Below is a listing to copy exactly; no image goes into the copy.

- - - - - - -

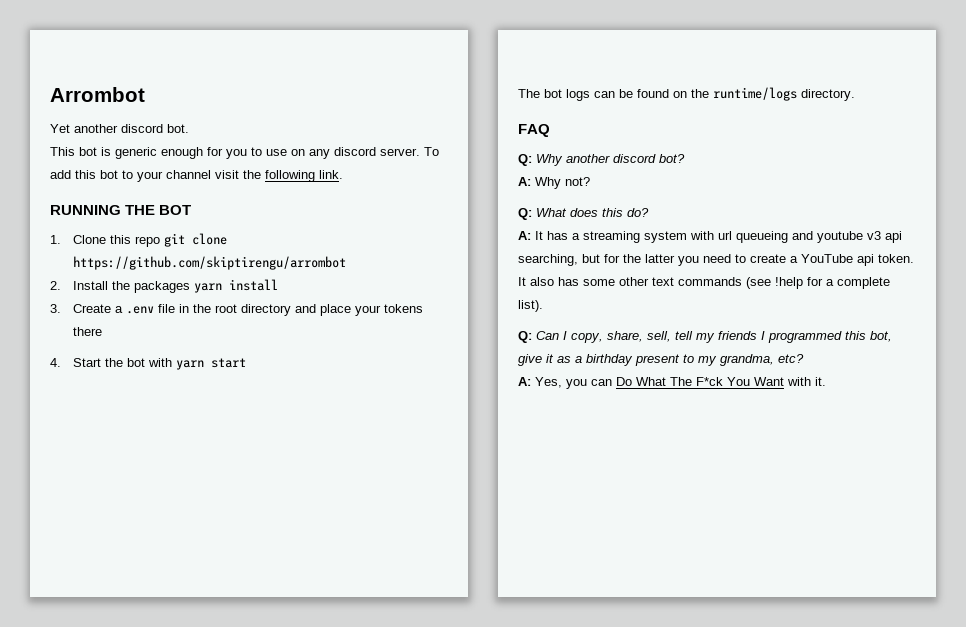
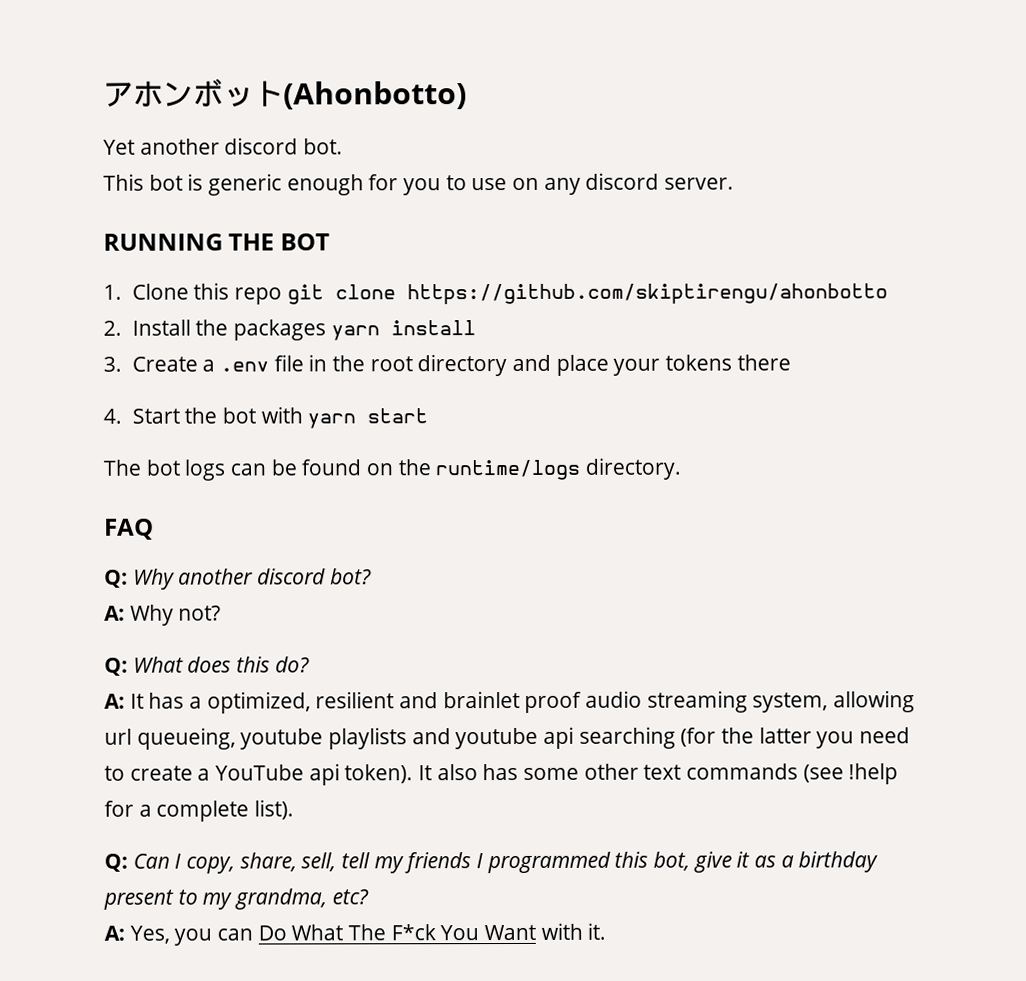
[50,87,145,102] Arrombot -> [103,78,467,110] アホンボット(Ahonbotto)
[424,147,439,156] [50,170,343,182] To add this bot to your channel visit the following link. -> (735, 183) none
[72,256,346,270] https://github.com/skiptirengu/arrombot -> [406,283,888,305] https://github.com/skiptirengu/ahonbotto
[583,231,902,243] [518,254,620,266] streaming system with url queueing and youtube v3 api searching, but for -> [206,690,916,714] [104,726,717,750] optimized, resilient and brainlet proof audio streaming system, allowing url queueing, youtube playlists and youtube api searching (for
[878,254,914,263] token. -> [344,764,414,784] token).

- - - - - - -

SOLUTION FOR THIS PROBLEM
[50,87,145,102] Arrombot -> [103,78,467,110] アホンボット(Ahonbotto)
[424,147,439,156] [50,170,343,182] To add this bot to your channel visit the following link. -> (735, 183) none
[72,256,346,270] https://github.com/skiptirengu/arrombot -> [406,283,888,305] https://github.com/skiptirengu/ahonbotto
[583,231,902,243] [518,254,620,266] streaming system with url queueing and youtube v3 api searching, but for -> [206,690,916,714] [104,726,717,750] optimized, resilient and brainlet proof audio streaming system, allowing url queueing, youtube playlists and youtube api searching (for
[878,254,914,263] token. -> [344,764,414,784] token).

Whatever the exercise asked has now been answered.